= WHAT THE TASK ASKS =
Look through the entries below and say how many lines contain the string "files". Give the number only.

= SUPPLIED ENTRIES =
--------

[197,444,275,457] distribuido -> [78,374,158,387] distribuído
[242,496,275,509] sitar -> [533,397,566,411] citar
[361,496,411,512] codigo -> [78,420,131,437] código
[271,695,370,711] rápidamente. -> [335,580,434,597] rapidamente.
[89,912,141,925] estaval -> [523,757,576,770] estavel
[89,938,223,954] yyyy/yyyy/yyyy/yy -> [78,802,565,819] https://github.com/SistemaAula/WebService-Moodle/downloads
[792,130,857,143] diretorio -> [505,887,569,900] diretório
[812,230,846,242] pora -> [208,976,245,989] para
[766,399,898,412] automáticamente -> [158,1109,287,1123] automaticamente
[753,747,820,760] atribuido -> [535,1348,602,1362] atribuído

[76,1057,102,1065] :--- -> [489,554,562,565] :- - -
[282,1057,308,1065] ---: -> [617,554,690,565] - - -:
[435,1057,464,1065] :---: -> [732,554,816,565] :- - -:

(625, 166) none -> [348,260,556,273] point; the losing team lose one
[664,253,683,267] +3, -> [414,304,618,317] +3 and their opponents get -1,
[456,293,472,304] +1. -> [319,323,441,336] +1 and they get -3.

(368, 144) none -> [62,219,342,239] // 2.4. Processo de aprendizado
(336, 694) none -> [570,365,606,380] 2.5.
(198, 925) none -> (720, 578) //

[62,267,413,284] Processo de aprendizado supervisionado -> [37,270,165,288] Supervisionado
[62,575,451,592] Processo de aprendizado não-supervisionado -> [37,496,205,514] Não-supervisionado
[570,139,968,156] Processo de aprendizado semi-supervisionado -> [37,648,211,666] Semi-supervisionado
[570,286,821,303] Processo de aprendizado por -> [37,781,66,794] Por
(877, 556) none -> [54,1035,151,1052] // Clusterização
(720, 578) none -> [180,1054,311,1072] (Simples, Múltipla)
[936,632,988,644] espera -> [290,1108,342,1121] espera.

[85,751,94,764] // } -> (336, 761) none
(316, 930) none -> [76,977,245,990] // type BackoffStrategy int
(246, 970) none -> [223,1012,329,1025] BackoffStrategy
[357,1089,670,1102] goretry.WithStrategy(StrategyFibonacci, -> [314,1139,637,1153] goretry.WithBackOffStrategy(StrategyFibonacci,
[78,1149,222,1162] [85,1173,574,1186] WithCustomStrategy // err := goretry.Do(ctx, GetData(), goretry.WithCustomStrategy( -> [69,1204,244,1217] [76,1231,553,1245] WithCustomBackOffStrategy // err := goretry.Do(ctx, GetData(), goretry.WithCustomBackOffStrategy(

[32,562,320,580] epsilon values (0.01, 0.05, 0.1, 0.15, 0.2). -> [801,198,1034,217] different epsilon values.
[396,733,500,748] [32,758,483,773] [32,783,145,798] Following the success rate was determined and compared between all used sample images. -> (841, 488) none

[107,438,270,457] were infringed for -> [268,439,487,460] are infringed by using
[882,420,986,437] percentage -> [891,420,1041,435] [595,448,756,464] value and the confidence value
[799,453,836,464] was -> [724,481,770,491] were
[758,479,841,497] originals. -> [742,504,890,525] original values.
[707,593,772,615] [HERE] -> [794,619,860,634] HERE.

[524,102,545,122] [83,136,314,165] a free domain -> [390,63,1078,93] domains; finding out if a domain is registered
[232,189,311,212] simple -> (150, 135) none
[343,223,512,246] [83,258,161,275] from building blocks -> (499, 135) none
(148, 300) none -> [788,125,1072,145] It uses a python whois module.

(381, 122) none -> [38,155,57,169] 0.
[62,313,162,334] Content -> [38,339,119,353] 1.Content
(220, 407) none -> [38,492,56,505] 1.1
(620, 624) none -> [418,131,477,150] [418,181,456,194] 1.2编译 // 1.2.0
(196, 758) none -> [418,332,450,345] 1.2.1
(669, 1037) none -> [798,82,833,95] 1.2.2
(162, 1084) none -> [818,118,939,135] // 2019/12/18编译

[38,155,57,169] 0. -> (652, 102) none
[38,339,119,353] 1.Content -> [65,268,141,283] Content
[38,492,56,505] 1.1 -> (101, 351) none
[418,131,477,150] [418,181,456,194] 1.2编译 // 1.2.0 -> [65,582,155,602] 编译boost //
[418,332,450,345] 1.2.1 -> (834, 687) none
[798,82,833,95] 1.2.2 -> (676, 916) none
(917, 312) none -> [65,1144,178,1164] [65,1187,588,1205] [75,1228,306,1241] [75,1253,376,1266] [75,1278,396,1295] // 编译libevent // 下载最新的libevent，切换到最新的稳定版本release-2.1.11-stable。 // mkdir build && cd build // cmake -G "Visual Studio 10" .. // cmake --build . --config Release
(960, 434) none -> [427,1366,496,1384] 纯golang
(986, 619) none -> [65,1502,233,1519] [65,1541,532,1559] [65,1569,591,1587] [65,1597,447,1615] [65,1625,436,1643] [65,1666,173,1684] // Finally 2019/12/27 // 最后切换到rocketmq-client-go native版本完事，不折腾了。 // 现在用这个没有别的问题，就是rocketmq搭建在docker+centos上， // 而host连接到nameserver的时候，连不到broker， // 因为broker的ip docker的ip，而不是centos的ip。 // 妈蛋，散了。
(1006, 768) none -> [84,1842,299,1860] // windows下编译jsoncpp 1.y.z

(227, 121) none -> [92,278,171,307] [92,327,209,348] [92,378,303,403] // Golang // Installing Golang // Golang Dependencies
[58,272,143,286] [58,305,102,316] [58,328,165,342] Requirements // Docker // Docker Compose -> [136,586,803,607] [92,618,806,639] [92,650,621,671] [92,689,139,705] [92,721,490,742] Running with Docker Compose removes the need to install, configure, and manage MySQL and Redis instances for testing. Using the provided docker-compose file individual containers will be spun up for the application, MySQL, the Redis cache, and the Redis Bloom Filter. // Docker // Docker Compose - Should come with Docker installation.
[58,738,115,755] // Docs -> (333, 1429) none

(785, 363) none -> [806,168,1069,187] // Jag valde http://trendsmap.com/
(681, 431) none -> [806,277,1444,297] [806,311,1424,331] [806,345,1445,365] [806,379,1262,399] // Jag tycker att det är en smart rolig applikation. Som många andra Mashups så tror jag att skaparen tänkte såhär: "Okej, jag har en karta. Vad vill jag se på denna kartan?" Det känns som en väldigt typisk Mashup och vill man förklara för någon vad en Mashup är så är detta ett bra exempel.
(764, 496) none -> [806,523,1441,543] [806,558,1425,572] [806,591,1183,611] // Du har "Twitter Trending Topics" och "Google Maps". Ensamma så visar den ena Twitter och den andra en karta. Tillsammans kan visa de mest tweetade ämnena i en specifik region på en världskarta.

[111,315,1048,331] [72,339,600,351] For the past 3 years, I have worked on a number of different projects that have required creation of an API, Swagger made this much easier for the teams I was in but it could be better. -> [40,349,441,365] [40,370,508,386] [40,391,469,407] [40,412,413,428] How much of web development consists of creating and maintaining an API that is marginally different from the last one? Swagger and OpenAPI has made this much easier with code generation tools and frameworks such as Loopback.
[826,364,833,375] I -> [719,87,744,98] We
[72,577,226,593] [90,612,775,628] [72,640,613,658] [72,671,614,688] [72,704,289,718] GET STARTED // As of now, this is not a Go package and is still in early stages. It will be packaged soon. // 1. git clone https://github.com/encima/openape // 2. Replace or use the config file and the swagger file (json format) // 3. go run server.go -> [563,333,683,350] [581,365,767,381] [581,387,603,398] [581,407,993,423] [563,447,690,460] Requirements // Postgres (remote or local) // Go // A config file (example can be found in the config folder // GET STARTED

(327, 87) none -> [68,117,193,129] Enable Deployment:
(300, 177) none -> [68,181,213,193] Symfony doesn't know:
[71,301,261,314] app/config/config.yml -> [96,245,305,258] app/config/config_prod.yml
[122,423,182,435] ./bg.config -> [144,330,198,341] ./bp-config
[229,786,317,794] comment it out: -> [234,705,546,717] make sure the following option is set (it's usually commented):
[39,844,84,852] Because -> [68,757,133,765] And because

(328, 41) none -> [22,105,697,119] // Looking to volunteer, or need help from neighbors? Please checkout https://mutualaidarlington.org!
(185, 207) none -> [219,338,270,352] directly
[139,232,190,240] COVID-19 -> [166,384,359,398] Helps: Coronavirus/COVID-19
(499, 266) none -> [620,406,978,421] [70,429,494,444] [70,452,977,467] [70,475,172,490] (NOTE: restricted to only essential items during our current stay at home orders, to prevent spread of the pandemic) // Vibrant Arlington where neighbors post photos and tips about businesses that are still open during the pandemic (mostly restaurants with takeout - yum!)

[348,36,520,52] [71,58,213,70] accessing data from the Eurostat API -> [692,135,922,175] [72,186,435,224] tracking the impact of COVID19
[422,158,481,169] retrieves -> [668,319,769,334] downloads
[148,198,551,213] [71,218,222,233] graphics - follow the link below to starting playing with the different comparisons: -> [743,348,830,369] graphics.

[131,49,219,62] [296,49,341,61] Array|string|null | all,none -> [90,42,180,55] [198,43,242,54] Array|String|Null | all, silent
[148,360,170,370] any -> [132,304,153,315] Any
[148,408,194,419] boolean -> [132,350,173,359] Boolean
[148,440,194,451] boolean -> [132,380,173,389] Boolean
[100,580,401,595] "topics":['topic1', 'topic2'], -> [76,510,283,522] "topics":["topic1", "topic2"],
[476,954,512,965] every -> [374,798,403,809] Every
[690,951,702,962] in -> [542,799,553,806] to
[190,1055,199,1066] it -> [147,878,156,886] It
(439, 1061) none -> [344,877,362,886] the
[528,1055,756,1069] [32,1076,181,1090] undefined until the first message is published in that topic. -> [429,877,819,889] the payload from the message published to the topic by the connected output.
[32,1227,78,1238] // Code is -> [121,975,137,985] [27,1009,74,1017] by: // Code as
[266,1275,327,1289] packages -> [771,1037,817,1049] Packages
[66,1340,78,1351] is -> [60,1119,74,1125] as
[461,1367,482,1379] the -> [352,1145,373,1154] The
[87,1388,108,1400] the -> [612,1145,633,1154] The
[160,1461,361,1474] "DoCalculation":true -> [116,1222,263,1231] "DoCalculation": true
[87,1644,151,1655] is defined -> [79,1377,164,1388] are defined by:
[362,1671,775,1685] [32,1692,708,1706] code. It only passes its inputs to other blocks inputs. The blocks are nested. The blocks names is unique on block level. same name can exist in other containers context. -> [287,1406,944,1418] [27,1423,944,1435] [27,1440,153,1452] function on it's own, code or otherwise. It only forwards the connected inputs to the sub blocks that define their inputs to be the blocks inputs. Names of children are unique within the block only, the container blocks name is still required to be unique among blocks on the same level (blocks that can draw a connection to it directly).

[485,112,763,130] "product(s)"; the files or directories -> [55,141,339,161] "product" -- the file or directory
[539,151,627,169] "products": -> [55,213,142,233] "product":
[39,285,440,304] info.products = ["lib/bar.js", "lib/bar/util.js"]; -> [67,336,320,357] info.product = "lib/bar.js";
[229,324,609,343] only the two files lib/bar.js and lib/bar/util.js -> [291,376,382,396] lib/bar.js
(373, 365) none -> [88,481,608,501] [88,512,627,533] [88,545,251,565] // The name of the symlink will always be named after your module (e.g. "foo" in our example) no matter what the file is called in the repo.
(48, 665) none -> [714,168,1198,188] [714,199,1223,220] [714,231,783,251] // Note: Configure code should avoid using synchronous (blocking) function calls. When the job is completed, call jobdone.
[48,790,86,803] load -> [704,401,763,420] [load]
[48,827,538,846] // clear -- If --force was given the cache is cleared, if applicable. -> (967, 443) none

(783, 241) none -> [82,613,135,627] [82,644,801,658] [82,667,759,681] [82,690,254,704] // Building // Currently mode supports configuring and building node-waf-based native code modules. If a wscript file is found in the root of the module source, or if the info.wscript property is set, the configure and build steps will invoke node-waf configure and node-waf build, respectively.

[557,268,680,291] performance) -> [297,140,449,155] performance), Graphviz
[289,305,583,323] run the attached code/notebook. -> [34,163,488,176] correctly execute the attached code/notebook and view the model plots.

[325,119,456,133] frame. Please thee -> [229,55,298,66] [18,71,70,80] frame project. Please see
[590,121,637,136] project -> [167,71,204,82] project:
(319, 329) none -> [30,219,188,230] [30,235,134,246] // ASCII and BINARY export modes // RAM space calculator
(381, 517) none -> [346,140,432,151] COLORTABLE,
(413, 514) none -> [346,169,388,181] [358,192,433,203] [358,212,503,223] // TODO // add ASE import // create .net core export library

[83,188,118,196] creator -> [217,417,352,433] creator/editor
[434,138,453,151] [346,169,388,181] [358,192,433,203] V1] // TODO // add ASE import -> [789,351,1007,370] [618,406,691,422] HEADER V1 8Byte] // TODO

--------

= ANSWER TO THIS PROBLEM =
2